# What you are asked to do
Records follow. Copy every line with "Joseph".

# Data for review
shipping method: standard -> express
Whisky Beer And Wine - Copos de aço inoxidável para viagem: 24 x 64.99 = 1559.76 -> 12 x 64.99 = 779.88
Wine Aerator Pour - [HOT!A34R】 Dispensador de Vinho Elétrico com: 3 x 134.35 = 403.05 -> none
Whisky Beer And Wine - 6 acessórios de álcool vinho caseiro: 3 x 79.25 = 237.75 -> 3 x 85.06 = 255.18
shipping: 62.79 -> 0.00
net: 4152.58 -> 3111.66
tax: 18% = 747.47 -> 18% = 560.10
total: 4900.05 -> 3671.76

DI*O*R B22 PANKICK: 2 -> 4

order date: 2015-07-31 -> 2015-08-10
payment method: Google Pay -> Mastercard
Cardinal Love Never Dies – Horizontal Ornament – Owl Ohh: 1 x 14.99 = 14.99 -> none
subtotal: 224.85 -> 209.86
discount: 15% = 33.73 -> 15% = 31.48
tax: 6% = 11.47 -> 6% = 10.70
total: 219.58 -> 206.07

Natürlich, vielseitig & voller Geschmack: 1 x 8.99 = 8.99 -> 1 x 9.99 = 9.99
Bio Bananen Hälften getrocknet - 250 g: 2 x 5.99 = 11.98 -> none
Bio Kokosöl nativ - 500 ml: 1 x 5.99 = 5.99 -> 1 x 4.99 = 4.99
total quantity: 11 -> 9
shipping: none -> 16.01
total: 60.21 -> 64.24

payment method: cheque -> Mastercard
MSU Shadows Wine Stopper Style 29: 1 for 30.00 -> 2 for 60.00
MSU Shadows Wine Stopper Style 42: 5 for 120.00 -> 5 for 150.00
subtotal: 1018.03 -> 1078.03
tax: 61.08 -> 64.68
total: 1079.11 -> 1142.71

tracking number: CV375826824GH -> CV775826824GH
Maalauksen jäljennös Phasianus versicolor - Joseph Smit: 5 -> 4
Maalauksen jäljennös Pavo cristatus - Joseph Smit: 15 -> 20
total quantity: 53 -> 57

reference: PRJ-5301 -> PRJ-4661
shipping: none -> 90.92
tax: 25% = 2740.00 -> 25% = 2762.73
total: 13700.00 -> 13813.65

# Exercise response
Maalauksen jäljennös Phasianus versicolor - Joseph Smit: 5 -> 4
Maalauksen jäljennös Pavo cristatus - Joseph Smit: 15 -> 20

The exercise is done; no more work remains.